Brad DeLong has an interesting post at TPM Cafe (HT: Arnold Kling at EconLog):
My view is that the neoclassical economics toolkit can be very, very
useful–no, stronger than that, is very useful and necessary–for
everybody from the center on left. The methodological individualism of
the toolkit forces you to look at real people and how situations help
or hurt them. The competitive market benchmark assumed by the toolkit
requires you to think carefully and specifically about just where the
externalities are that keep you from relying on markets alone to solve
whatever problem you are looking at. The equilibrium conditions
established by the toolkit force you to check for unanticipated
consequences, for blowback due to changes in incentives and so forth.The
result is that the neoclassical economics toolkit makes you a smarter,
stronger, more powerful, more effective, more reality-based leftie.By contrast, the neoclassical toolkit can be absolute poison for
people right on center. It functions like a kind of crack, reducing
their arguments to empty slogans: "the market takes care of that";
"acts of capitalism between consenting adults"; "they hired the money,
didn’t they?"; "it’s not the government’s, it’s theirs." People
right-of-center should be exposed to the neoclassical economics toolkit
only after posting a $1M bond to cover collateral damage, and only
under the supervision of trained professionals.

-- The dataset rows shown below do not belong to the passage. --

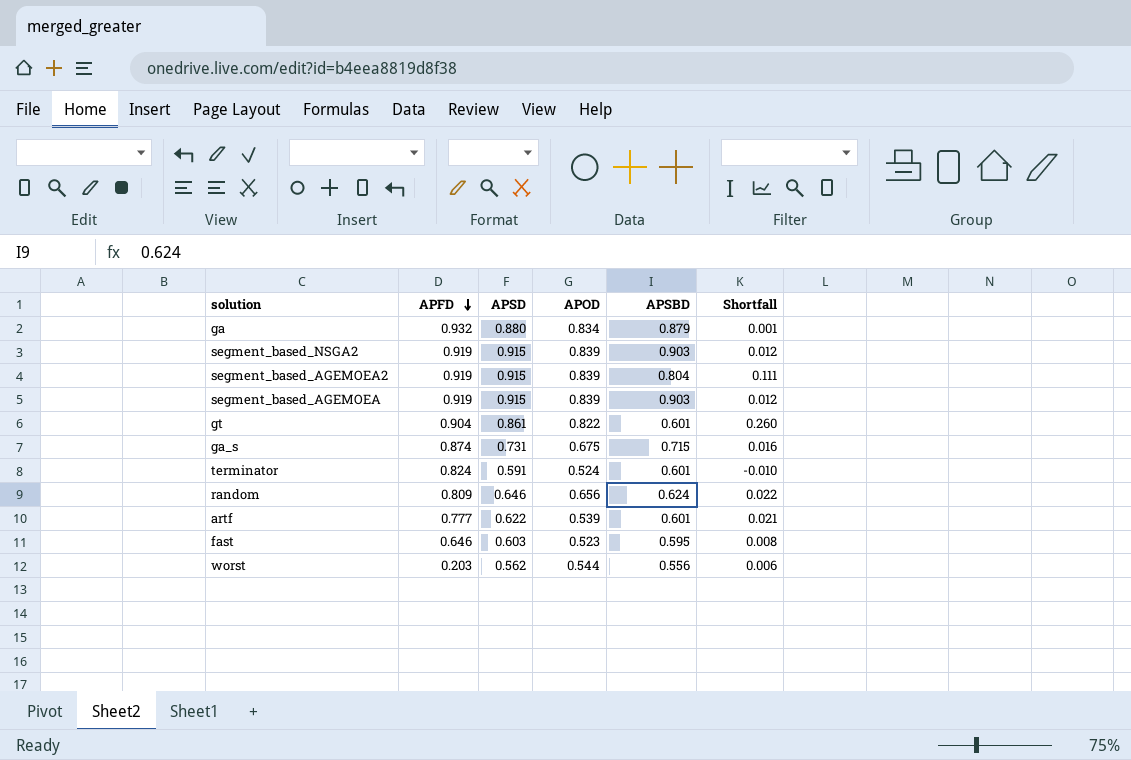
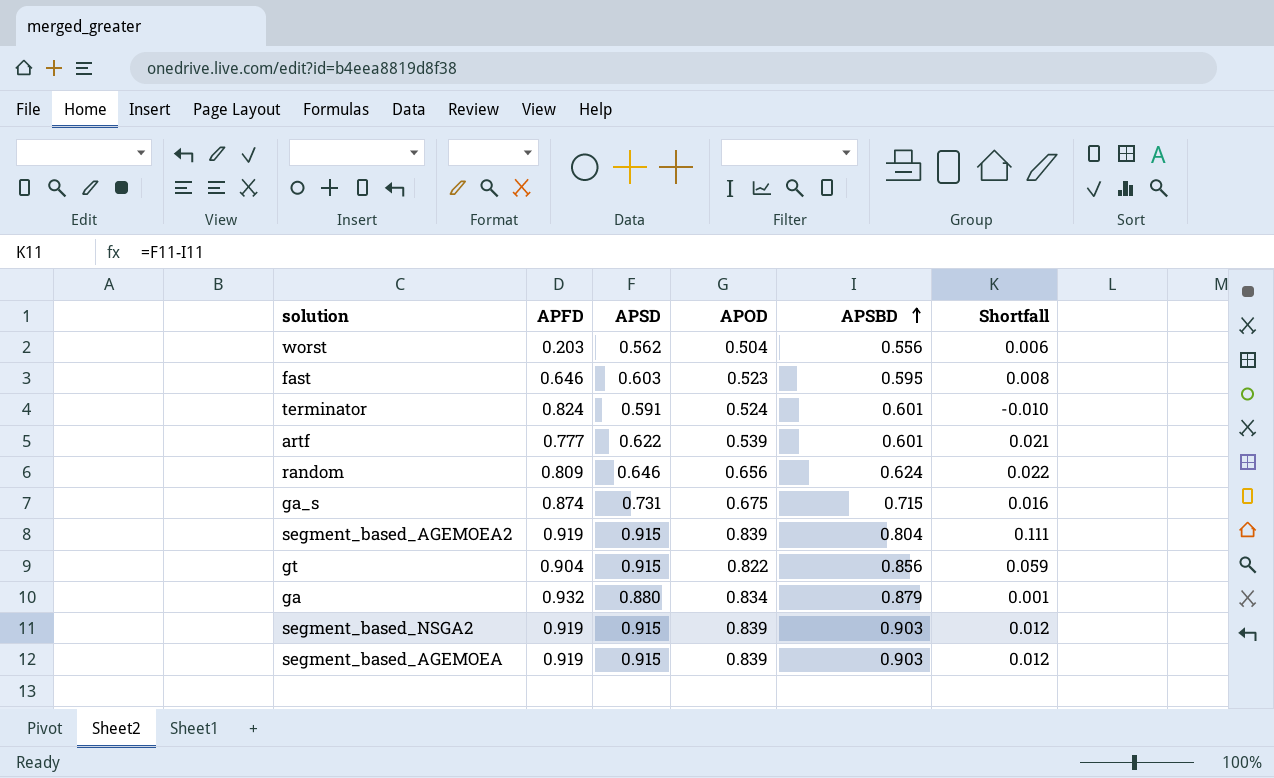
row order: APFD descending -> APSBD ascending
worst | APOD: 0.544 -> 0.504
gt | APSD: 0.861 -> 0.915
gt | APSBD: 0.601 -> 0.856
gt | Shortfall: 0.260 -> 0.059

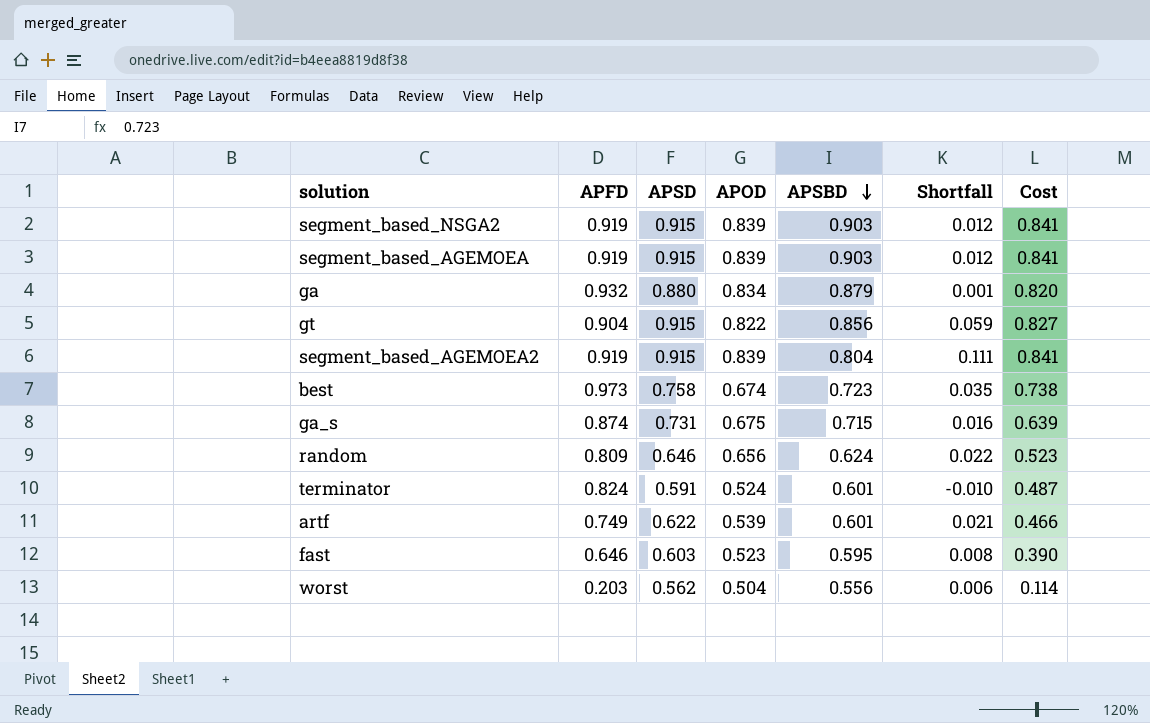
row order: APSBD ascending -> APSBD descending
column Cost | formula: none -> [APFD] * [APSD]
row best: none -> 0.973 | 0.758 | 0.674 | 0.723 | 0.035 | 0.738
artf | APFD: 0.777 -> 0.749

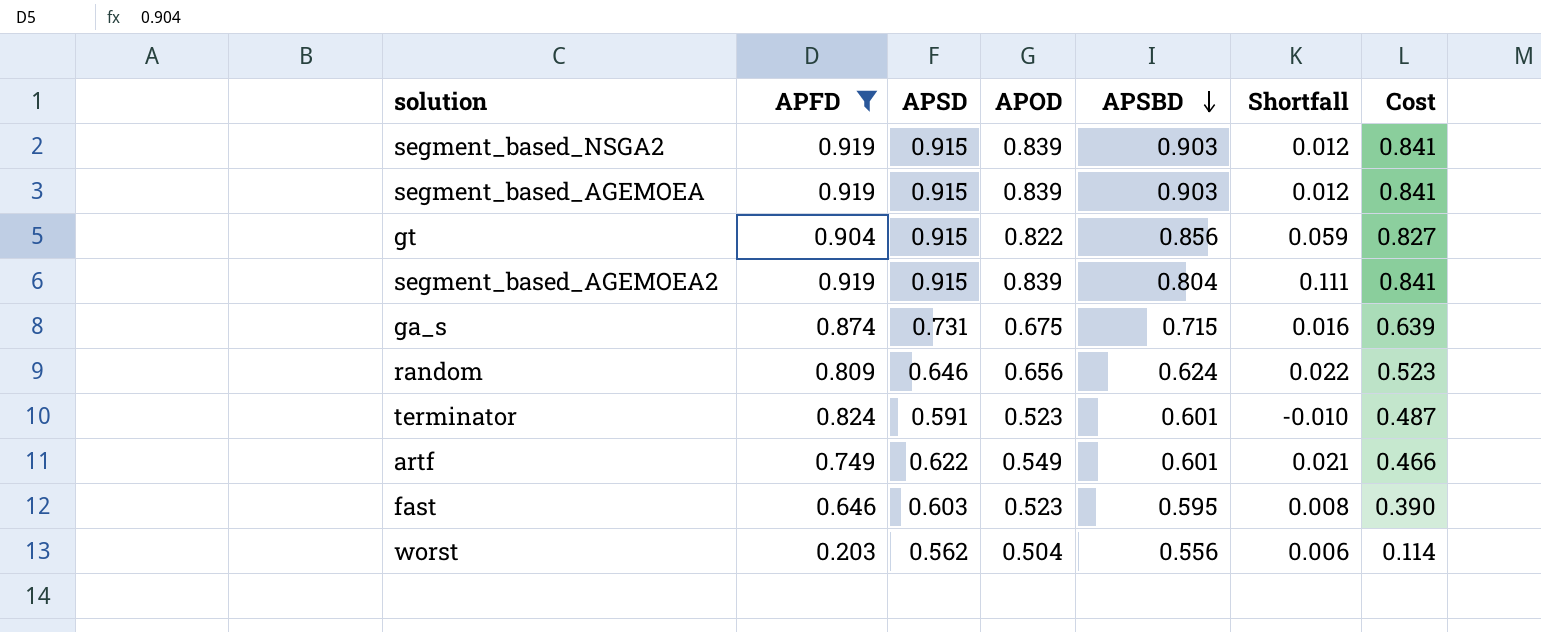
filter: none -> APFD <= 0.919
terminator | APOD: 0.524 -> 0.523
artf | APOD: 0.539 -> 0.549

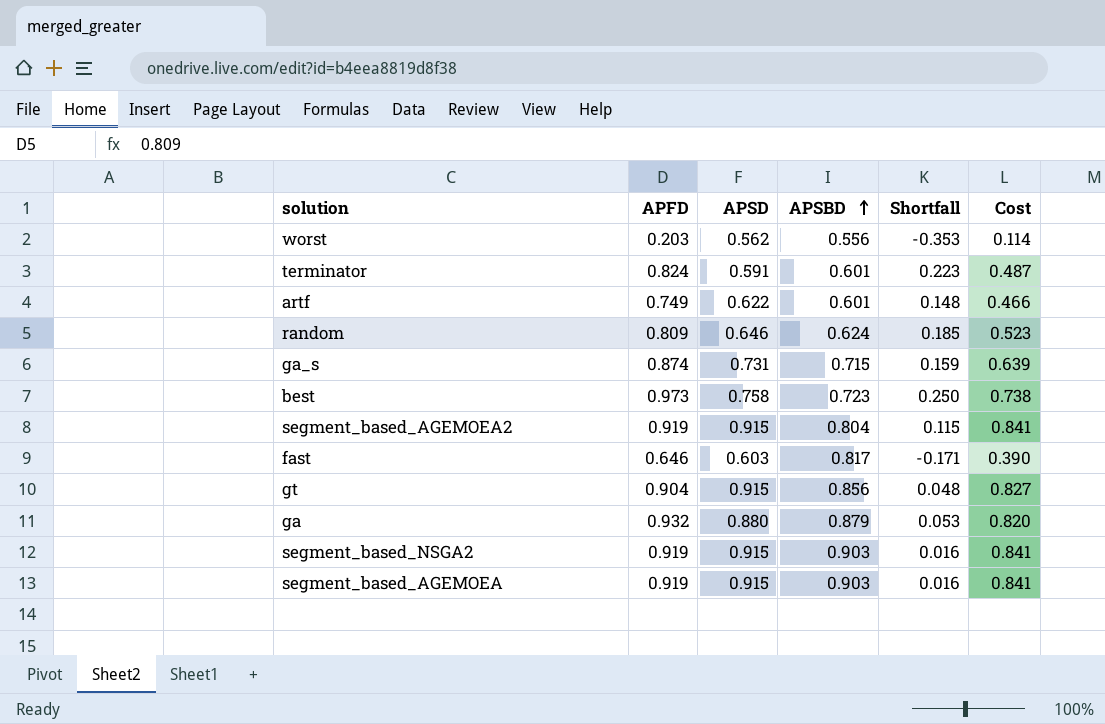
filter: APFD <= 0.919 -> none
row order: APSBD descending -> APSBD ascending
column APOD | position: 4 -> none
column Shortfall | formula: [APSD] - [APSBD] -> [APFD] - [APSBD]
fast | APSBD: 0.595 -> 0.817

I hope to talk more about DeLong’s argument another time. I think he’s half right and half wrong. But a comment on his post (by one CaptainVideo) is even more informative:
In teaching neoclassical economics, the restrictive conditions under
which the theory of perfect competition applies needs to be repeatedly
emphasized. People learning neoclassical economics need to understand
that externalities, market power, and asymmetric information are the
RULE, not the exception. People need to be taught that therefore real
world economies only have an INVISIBLE PAW, not an INVISIBLE HAND. The
market works and is very powerful, but it works highly imperfectly, so
that governments can do all kinds of things to improve its working, IF
it chooses to do so. Of course, there is no guarantee that governments
will choose to do things that make it work better. As the Bush
administration has demonstrated, governments can also do things that
make things worse. Therefore one has to be very careful who one elects
to run the country.
I think every economist, left, right and libertarian agrees with the general drift of the first part of this argument: governments can, in theory, improve the imperfect choices that individuals make on their own. The study of public choice, how governments actually behave in practice, suggests that it has little to do with who is elected but rather with the constraints facing those who are elected. Believing that who is elected is decisive for whether government helps or hurts people is a belief that is not supported by the evidence. George Stigler called this belief the "Ralph Nader Theory of Regulation." According to Nader’s world view, powerful government is necessary, but dangerous. The key, according to Nader is to elect good people to wield the power instead of the rotten ones who are currently in power.
My view is that powerful government is simply dangerous.